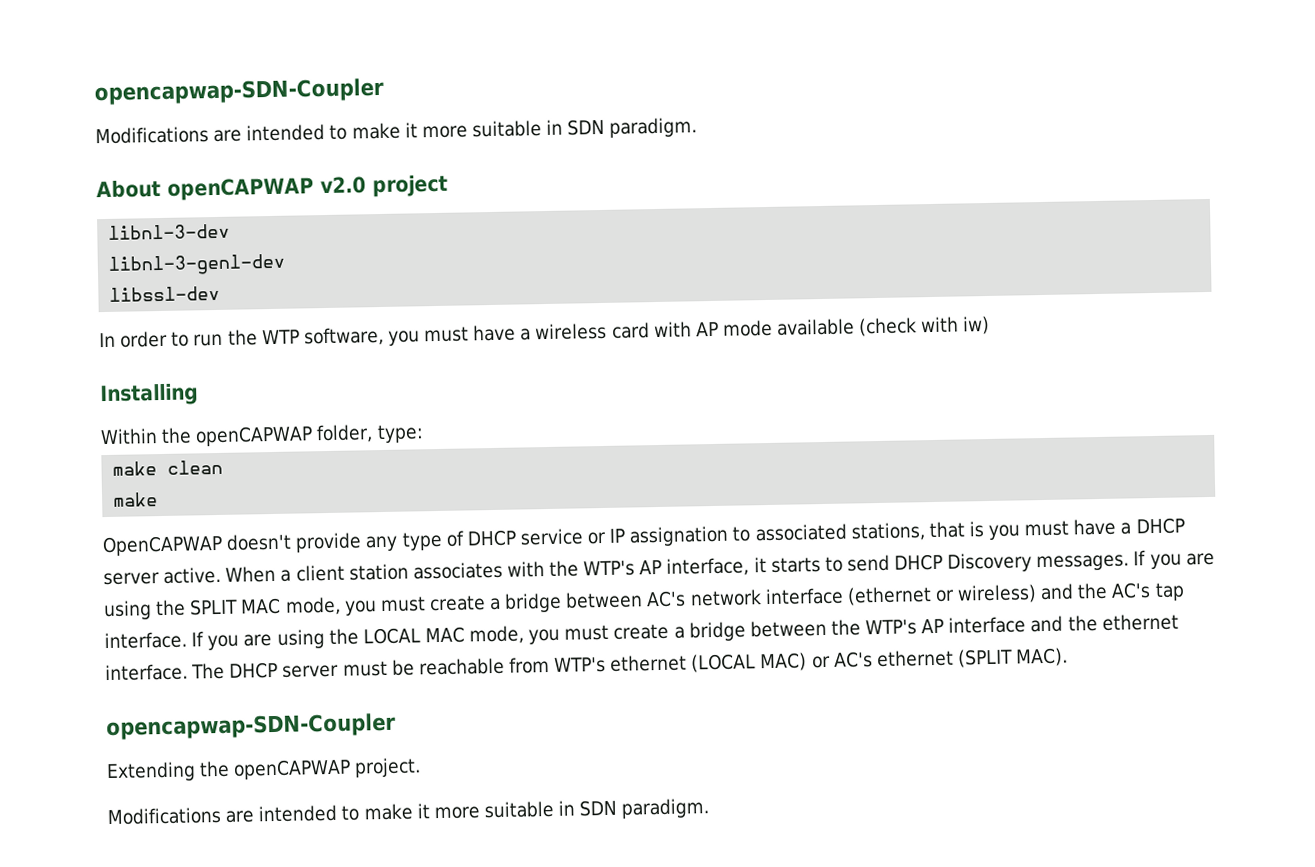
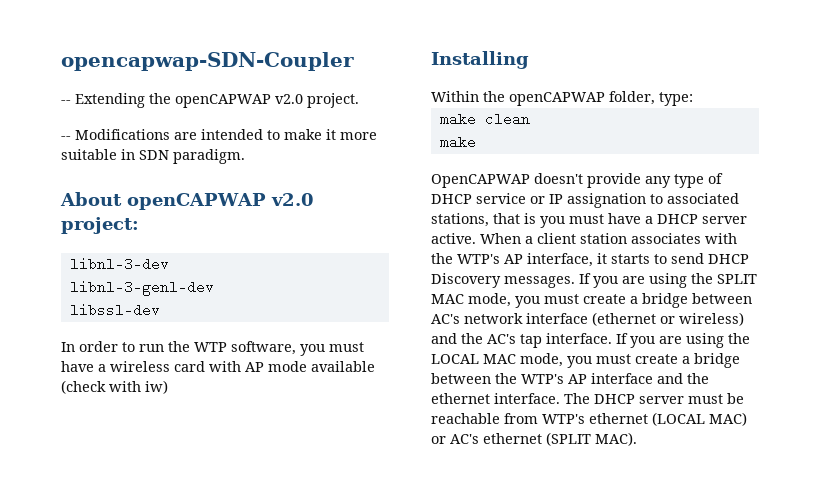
[94,77,384,106] opencapwap-SDN-Coupler // -> [61,52,354,71] [61,93,359,108] [61,136,71,140] opencapwap-SDN-Coupler // -- Extending the openCAPWAP v2.0 project. // --
[371,174,448,198] project -> [61,217,139,234] project:
[106,712,396,741] [106,757,422,783] [107,798,710,826] // opencapwap-SDN-Coupler // Extending the openCAPWAP project. // Modifications are intended to make it more suitable in SDN paradigm. -> (637, 439) none

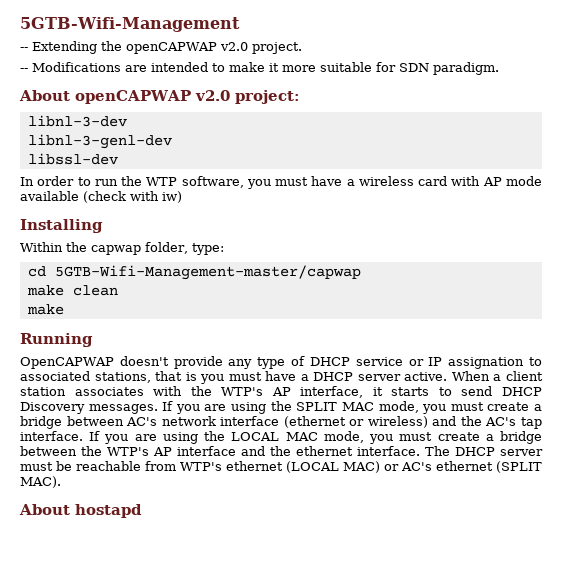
[61,52,354,71] opencapwap-SDN-Coupler -> [20,17,240,32] 5GTB-Wifi-Management
[121,149,135,160] in -> [376,62,396,72] for
[509,92,605,106] openCAPWAP -> [91,245,141,255] capwap
(693, 99) none -> [27,265,361,280] // cd 5GTB-Wifi-Management-master/capwap
(476, 142) none -> [20,333,93,347] // Running
(637, 439) none -> [19,504,142,518] // About hostapd

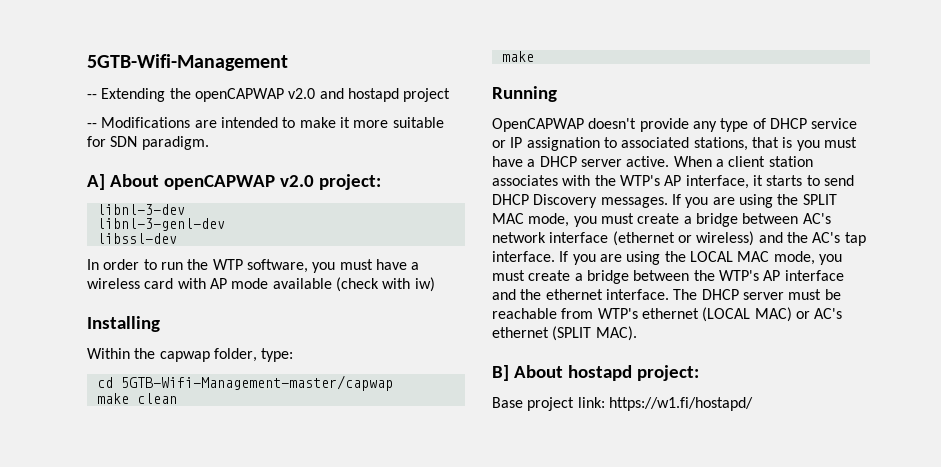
[252,42,302,54] project. -> [319,88,451,102] and hostapd project
(499, 68) none -> [87,174,105,190] A]
(61, 482) none -> [492,365,509,381] B]
(142, 511) none -> [636,365,699,381] [492,397,753,411] project: // Base project link: https://w1.fi/hostapd/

■ **Work task**: Each line from the one with "(499, 68) none -> [87,174,105,190] A]" through the end of the entries above must be set down exactly, both end lines included, and no other line may appear.

■ **Task output**:
(499, 68) none -> [87,174,105,190] A]
(61, 482) none -> [492,365,509,381] B]
(142, 511) none -> [636,365,699,381] [492,397,753,411] project: // Base project link: https://w1.fi/hostapd/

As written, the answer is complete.